Read the data below. Every line holding the string "tree" must be copied.

#### Task input:
···

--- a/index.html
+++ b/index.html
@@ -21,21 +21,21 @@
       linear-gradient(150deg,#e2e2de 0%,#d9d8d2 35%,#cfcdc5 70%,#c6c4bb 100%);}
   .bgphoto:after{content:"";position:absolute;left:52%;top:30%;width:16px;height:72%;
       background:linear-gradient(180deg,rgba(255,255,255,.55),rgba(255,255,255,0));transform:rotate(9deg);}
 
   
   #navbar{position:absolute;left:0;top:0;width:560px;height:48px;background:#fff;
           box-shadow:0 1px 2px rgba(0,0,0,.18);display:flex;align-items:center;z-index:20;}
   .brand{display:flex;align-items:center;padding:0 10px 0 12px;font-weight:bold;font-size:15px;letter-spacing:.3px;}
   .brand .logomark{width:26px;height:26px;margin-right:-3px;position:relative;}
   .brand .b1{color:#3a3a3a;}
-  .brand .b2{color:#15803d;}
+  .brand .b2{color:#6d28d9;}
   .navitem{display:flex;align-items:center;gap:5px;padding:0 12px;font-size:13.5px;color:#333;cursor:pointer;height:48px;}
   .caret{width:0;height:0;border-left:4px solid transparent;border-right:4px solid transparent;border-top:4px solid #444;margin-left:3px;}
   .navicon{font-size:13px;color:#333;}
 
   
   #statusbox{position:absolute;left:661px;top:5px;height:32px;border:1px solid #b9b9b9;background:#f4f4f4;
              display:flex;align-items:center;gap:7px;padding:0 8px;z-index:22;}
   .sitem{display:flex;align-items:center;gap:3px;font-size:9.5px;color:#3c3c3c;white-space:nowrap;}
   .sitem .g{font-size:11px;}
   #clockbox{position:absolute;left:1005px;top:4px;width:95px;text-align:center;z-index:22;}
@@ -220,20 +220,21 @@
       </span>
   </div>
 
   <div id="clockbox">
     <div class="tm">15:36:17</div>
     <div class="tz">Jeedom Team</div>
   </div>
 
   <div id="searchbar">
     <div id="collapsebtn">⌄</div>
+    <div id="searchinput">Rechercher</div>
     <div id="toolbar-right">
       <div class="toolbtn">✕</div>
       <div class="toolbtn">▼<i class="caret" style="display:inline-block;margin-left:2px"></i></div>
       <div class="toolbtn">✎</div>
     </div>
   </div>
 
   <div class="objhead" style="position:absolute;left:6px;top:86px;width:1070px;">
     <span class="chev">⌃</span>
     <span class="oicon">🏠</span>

···

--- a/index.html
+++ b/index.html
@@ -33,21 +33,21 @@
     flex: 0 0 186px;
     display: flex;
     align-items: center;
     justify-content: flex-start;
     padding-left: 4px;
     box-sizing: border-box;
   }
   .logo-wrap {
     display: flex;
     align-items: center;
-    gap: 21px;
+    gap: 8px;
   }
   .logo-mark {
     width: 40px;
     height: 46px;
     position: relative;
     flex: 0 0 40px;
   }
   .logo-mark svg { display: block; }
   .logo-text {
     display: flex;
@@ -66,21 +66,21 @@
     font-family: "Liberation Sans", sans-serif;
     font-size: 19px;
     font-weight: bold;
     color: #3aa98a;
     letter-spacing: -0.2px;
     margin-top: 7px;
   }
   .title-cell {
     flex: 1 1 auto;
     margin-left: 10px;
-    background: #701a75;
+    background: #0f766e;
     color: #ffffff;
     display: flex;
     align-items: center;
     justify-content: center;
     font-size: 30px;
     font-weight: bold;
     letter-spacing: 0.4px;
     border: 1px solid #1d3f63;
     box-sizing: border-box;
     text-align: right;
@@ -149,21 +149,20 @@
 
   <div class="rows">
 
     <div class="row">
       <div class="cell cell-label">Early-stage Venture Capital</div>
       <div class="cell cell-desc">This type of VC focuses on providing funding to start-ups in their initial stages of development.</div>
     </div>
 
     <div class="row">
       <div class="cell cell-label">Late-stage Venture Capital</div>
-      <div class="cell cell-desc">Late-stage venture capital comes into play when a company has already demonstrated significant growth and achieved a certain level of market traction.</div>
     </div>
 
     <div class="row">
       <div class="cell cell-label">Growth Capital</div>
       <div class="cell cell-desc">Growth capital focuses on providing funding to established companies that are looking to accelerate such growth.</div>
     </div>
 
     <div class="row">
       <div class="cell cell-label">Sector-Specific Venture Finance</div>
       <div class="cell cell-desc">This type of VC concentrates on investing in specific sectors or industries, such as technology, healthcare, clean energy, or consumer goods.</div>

···

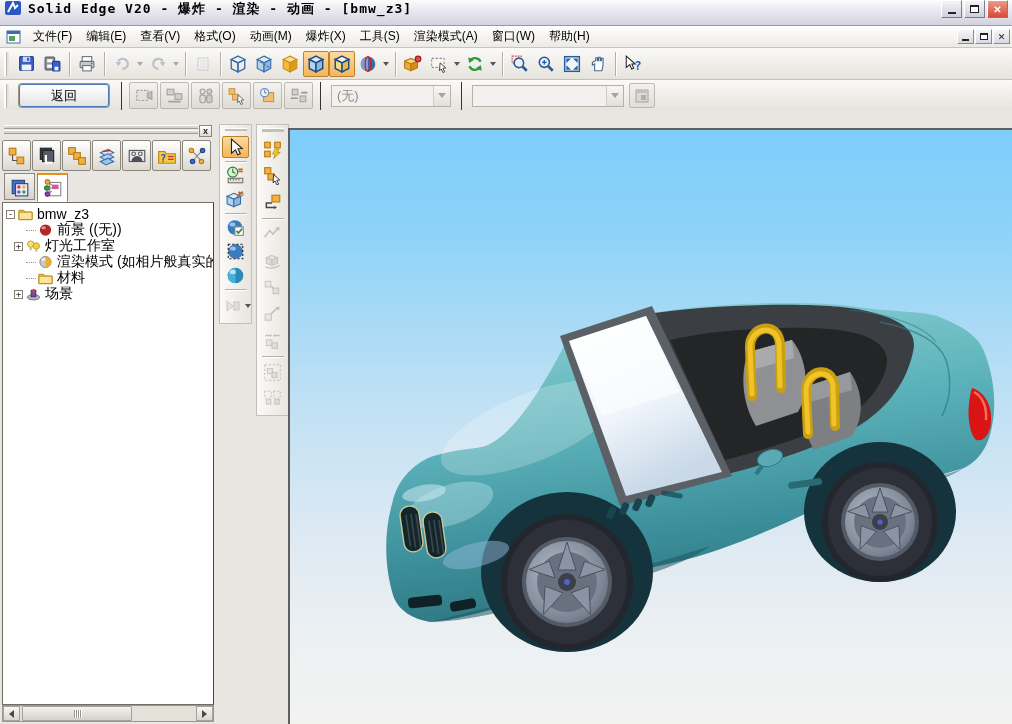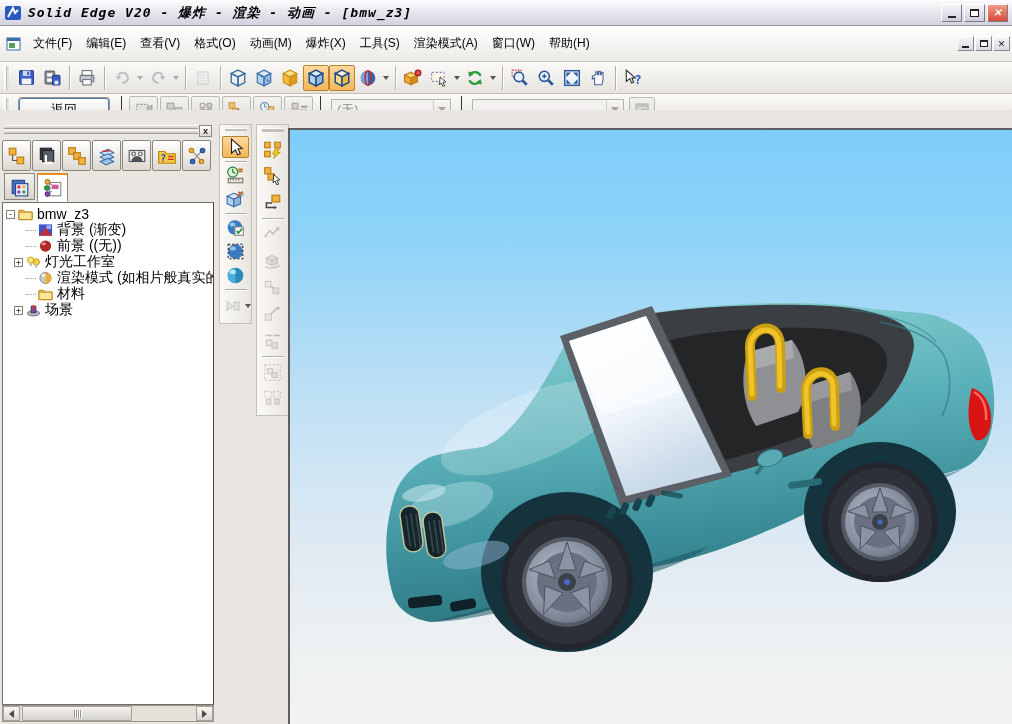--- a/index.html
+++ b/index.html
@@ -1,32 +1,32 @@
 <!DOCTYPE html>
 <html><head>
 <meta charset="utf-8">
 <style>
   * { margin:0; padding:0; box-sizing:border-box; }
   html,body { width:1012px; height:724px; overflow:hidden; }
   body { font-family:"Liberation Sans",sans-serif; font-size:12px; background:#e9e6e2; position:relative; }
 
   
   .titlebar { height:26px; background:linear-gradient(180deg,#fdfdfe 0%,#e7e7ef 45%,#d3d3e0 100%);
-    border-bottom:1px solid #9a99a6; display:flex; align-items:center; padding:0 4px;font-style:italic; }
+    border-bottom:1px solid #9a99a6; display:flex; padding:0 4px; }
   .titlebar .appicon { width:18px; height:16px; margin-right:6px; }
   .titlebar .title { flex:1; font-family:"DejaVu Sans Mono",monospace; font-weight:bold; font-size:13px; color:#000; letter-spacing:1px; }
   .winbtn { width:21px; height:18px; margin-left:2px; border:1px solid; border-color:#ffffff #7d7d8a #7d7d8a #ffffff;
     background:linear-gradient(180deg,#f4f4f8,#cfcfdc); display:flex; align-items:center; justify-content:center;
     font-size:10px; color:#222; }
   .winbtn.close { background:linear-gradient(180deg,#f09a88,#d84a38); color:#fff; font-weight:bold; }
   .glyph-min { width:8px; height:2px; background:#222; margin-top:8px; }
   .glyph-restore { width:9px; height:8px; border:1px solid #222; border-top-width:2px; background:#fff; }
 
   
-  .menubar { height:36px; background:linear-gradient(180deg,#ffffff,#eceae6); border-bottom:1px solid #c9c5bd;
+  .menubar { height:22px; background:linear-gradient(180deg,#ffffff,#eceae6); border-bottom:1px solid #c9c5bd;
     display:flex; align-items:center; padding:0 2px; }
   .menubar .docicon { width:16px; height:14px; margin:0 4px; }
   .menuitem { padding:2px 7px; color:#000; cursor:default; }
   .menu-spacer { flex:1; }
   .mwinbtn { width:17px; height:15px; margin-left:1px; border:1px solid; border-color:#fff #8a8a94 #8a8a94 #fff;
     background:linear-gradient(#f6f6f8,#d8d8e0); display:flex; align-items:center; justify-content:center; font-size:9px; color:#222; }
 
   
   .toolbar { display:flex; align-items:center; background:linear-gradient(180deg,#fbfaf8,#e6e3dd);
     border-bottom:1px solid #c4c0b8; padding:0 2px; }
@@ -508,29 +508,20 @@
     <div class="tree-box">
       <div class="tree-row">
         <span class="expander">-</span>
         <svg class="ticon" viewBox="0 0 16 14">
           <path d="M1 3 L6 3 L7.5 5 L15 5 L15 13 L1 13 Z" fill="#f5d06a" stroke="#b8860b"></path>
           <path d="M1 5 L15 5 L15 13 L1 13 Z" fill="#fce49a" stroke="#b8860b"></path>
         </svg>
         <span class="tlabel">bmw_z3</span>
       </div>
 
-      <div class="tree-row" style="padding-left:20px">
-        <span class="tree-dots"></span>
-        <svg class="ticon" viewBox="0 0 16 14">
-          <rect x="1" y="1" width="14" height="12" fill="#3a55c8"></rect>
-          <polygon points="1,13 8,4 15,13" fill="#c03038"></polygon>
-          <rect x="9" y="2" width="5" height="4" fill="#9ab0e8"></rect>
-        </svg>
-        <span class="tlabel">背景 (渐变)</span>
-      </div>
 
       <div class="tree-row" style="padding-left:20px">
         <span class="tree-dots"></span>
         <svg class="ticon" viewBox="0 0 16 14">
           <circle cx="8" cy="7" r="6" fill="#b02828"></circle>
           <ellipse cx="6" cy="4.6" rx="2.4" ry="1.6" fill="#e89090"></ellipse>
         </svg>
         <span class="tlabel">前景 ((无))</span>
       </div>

···

#### Task solution:
     <div class="tree-box">
       <div class="tree-row">
-      <div class="tree-row" style="padding-left:20px">
-        <span class="tree-dots"></span>
       <div class="tree-row" style="padding-left:20px">
         <span class="tree-dots"></span>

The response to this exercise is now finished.